Change detection outputs:

────────────────

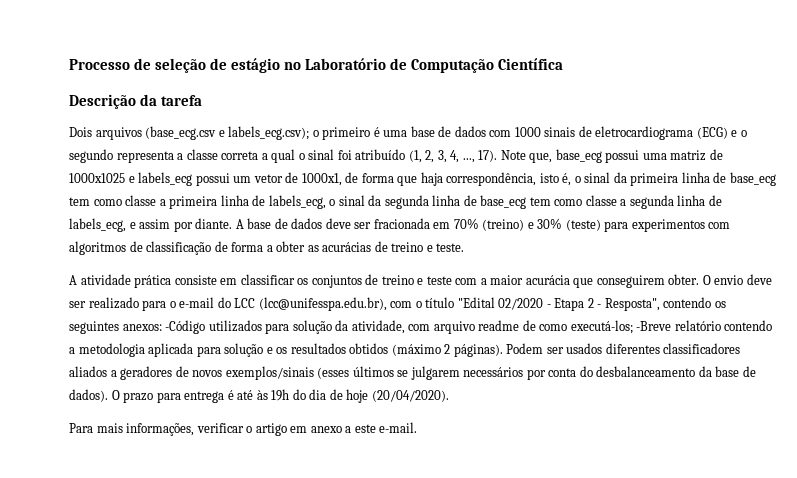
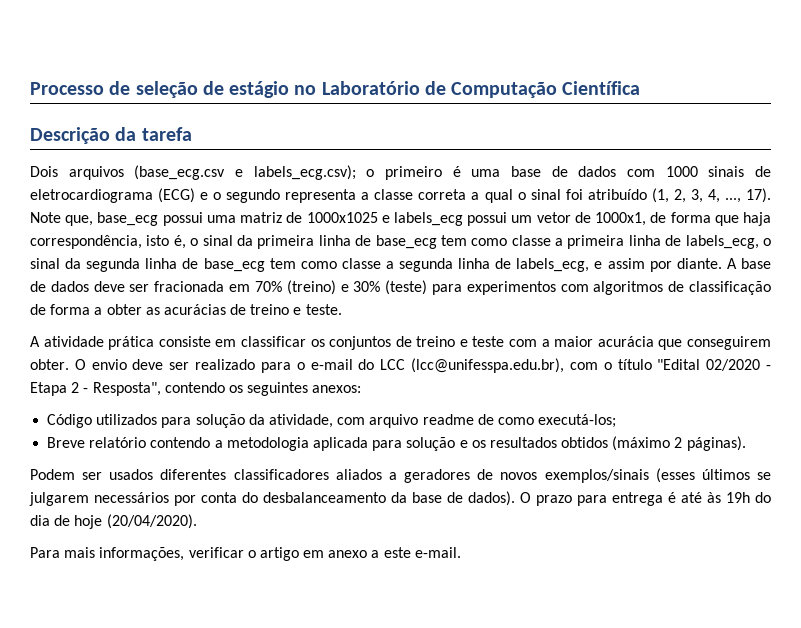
[165,320,206,334] -Código -> [47,414,93,428] // Código
[636,321,672,331] -Breve -> [47,437,86,448] // Breve
(503, 350) none -> (746, 443) //

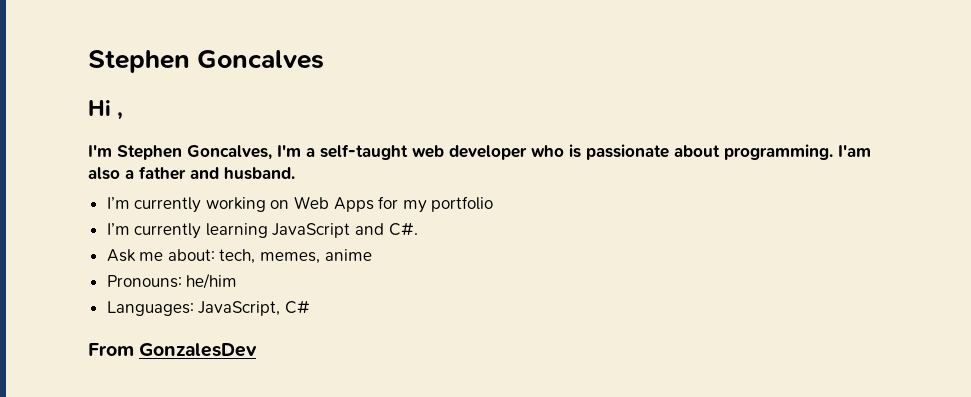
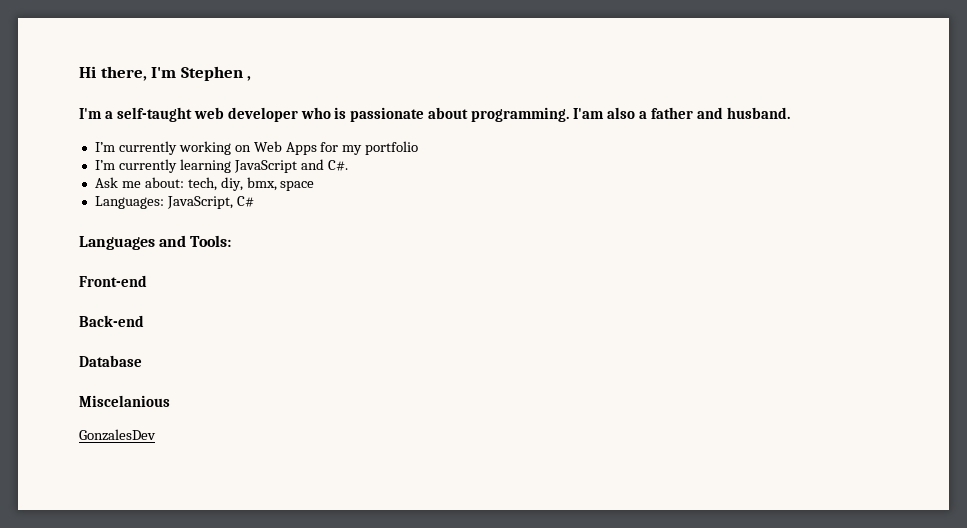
[88,50,325,73] [88,100,111,116] Stephen Goncalves // Hi -> [79,66,243,81] Hi there, I'm Stephen
[117,145,301,160] Stephen Goncalves, I'm -> (102, 113) none
[260,249,372,264] [106,273,238,289] memes, anime // Pronouns: he/him -> [220,177,315,191] diy, bmx, space
[88,343,134,356] From -> [79,235,232,250] [79,275,147,287] [79,315,144,327] [79,355,142,367] [79,395,170,407] Languages and Tools: // Front-end // Back-end // Database // Miscelanious //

────────────────

## TASK STATEMENT
When you have gone through the records above, say how many lines include the word "none", and write nothing besides that number.

## SOLUTION TO THE EXERCISE
2